Comment organiser un déplacement pour un groupe compris entre 5 et 25 personnes, en étant sûr de faire le meilleur choix? Le service de Groupito concerne les transports spécialement affrétés pour un groupe de personnes, effectués par des chauffeurs professionnels: autocaristes, chauffeurs privés, VTC ou taxi. aVéritable plateforme de mise en relation, Groupito aide les particuliers à trouver la meilleure prestation, et les transporteurs à optimiser le taux d’occupation de leurs véhicules. L’intermédiaire travaille avec près de 600 opérateurs, dont 200 autocaristes. À chaque transaction, le transporteur verse 6 à 10 % du montant facturé à Groupito. Après un parcours dans le transport de voyageurs, Eric Breuil a créé sa société en 2015. « Les premiers temps ont été consacrés au développement informatique, et à la prise de contacts avec les professionnels, de manière à atteindre une taille critique », déclare l’entrepreneur, qui vient de rejoindre l’incubateur Via ID. « Sur 50 postulants, seuls quatre projets ont été retenus, relève Eric Breuil. L’accompagnement permet de prendre du recul et fonctionne aussi comme un label », déclare-t-il.
Développé par la start-up Innov+, le boîtier Toucango alerte le conducteur en temps réel en cas de somnolence au volant. Le dispositif, basé sur une caméra de reconnaissance faciale, a convaincu la société Isilines, qui a accompagné le développement du projet et l’a adopté pour l’ensemble de sa flotte. Toucango « détecte les prémices de l’endormissement, comme le changement de rythme oculaire, et envoie au conducteur une alerte sonore, visuelle ou via un bracelet vibreur », explique Stéphane Arnoux, co-fondateur et président d’Innov+, start-up à l’origine du projet. Les données basées sur un maillage de 68 points du visage sont traitées en temps réel cent fois par seconde. Les algorithmes mis au point par Innov+ permettent de déduire les anomalies de comportement et de déclencher les alertes.

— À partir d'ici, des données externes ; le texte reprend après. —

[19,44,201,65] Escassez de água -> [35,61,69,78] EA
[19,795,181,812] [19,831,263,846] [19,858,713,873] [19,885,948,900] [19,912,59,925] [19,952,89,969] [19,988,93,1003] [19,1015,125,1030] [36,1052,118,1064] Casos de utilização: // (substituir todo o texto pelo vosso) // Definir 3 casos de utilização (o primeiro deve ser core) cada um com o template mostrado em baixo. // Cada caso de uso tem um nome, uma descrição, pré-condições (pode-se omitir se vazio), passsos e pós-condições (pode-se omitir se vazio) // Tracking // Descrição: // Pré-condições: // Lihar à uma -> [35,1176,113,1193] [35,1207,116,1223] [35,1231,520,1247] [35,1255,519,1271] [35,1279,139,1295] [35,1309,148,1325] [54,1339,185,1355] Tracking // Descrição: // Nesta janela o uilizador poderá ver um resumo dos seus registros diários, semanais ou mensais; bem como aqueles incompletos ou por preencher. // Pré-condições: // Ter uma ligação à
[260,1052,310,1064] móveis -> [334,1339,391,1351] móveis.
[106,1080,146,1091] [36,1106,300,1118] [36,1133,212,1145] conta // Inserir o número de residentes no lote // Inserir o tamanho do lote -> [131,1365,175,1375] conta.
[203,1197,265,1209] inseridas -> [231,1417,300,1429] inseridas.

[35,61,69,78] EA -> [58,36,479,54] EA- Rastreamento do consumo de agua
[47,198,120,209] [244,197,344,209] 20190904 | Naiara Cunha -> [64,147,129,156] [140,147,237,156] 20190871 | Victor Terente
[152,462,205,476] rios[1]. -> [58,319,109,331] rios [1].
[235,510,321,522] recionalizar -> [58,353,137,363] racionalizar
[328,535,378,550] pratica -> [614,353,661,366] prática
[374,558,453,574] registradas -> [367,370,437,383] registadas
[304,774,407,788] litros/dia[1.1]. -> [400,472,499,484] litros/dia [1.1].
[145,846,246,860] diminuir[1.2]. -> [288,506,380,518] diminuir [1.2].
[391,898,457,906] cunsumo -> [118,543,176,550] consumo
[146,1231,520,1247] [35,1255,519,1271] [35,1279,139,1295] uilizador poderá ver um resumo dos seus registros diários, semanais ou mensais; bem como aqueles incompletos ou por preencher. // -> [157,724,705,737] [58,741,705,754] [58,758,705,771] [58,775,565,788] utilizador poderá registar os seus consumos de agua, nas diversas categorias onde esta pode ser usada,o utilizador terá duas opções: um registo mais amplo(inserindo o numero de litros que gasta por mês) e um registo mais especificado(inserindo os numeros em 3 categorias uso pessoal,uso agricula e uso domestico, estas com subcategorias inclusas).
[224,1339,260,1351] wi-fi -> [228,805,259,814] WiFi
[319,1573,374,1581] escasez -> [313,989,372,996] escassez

Après un an d’expérimentation et d’adaptations techniques, les responsables d’Isilines ont adopté la solution. « Toucango vient enrichir notre dispositif global pour la sécurité », confirme Hugo Roncal, directeur général d’Isilines. Proposé à l’achat ou en location longue durée, le dispositif se présente comme un GPS et s’adapte facilement au poste de conduite. « Le boîtier, connecté via la 3G, se branche sur l’allume cigare, le bracelet vibreur communique par bluetooth », précise Stéphane Arnoux.
Quelques mois après une levée de fonds de 1,4 million d’euros avec le Groupe RATP et Via ID, WayzUp a annoncé début novembre le rachat d’OpenCar, l’un de ses concurrents en région Auvergne-Rhône-Alpes. La start-up amorce ainsi une consolidation sur le marché du covoiturage courte distance, qui compte de nombreux acteurs. OpenCar avait lancé en 2014 une plateforme grand public de covoiturage gratuit en partenariat avec des commerces locaux, avant de se recentrer depuis 2016 sur un service de covoiturage à destination des entreprises. L’acquisition d’OpenCar permet à WayzUp de passer la barre symbolique des 100 entreprises clientes et d’afficher désormais plus de 90 000 trajets proposés tous les jours sur son application.